Each line below should be repeated exactly as written, with no pictures carried over.

::: Information supplied :::

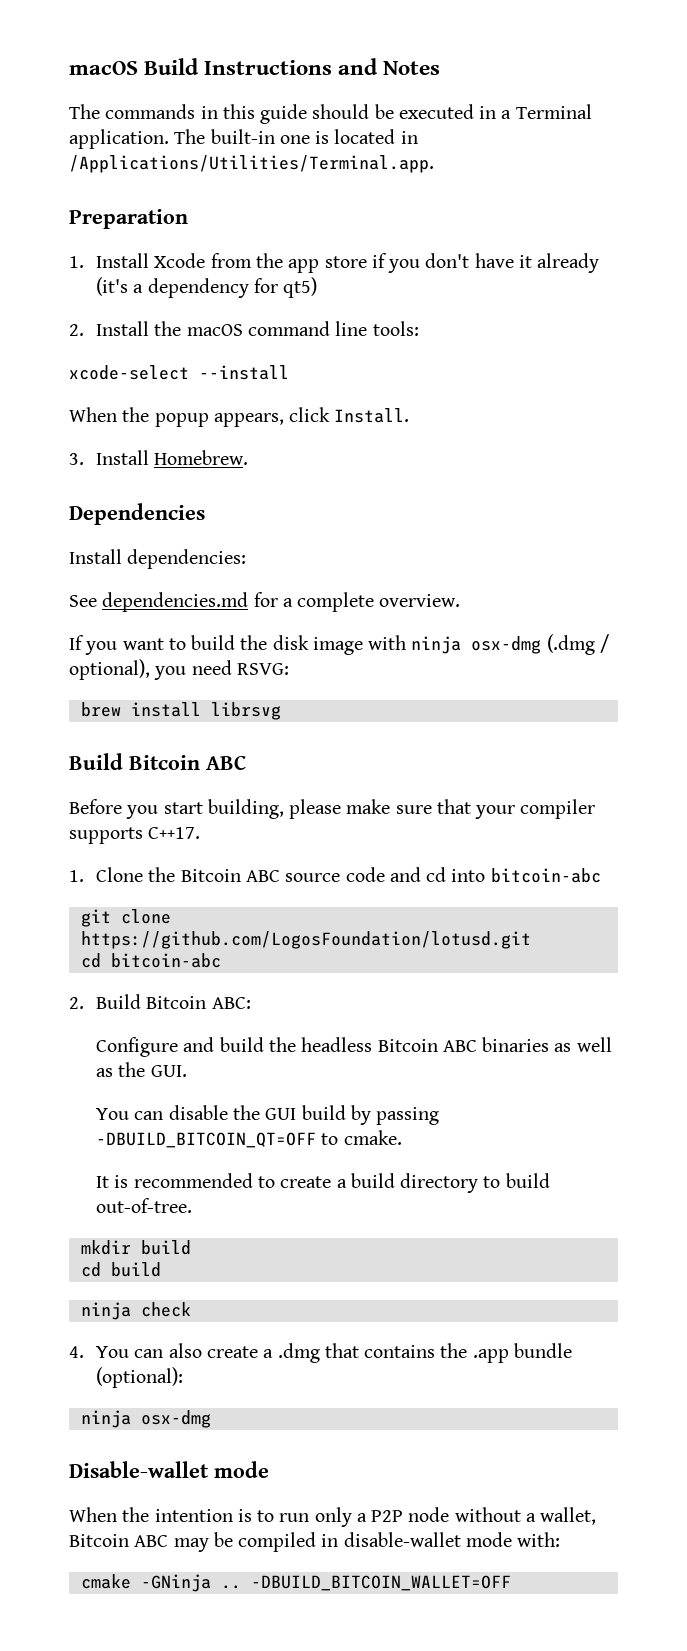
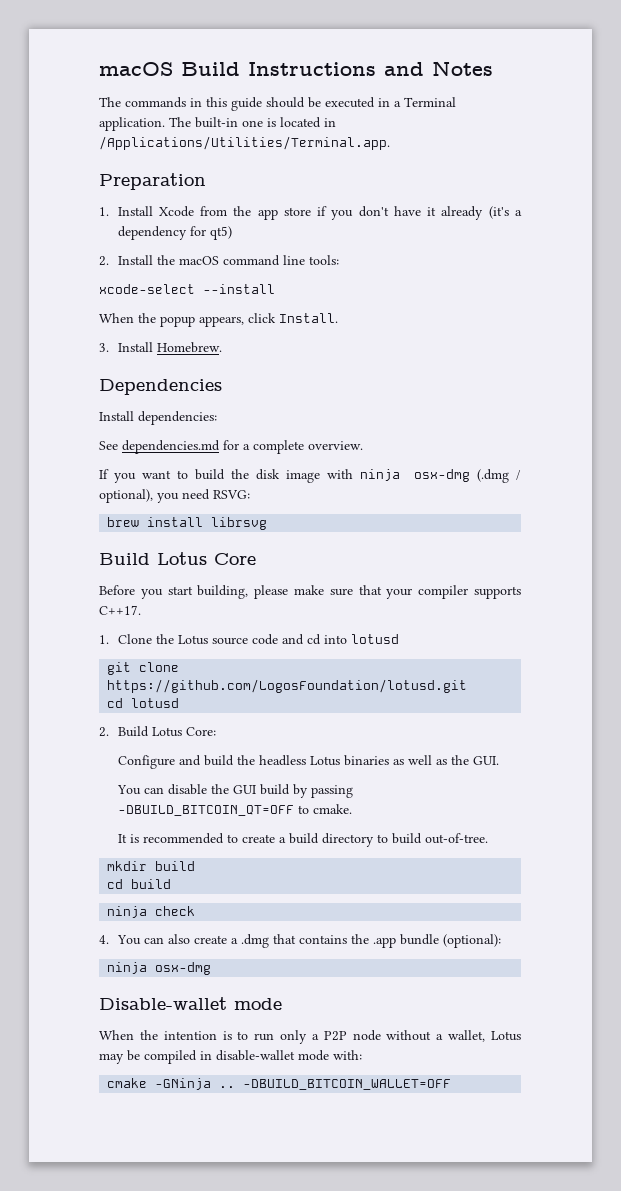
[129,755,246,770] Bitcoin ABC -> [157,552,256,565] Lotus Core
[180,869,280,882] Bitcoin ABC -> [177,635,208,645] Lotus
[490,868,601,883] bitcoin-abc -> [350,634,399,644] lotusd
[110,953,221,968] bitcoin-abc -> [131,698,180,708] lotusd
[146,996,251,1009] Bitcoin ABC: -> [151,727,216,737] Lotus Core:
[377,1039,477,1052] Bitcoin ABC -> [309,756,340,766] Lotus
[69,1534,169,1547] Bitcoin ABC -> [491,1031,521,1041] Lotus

:::

Answer box:
[129,755,246,770] Bitcoin ABC -> [157,552,256,565] Lotus Core
[180,869,280,882] Bitcoin ABC -> [177,635,208,645] Lotus
[490,868,601,883] bitcoin-abc -> [350,634,399,644] lotusd
[110,953,221,968] bitcoin-abc -> [131,698,180,708] lotusd
[146,996,251,1009] Bitcoin ABC: -> [151,727,216,737] Lotus Core:
[377,1039,477,1052] Bitcoin ABC -> [309,756,340,766] Lotus
[69,1534,169,1547] Bitcoin ABC -> [491,1031,521,1041] Lotus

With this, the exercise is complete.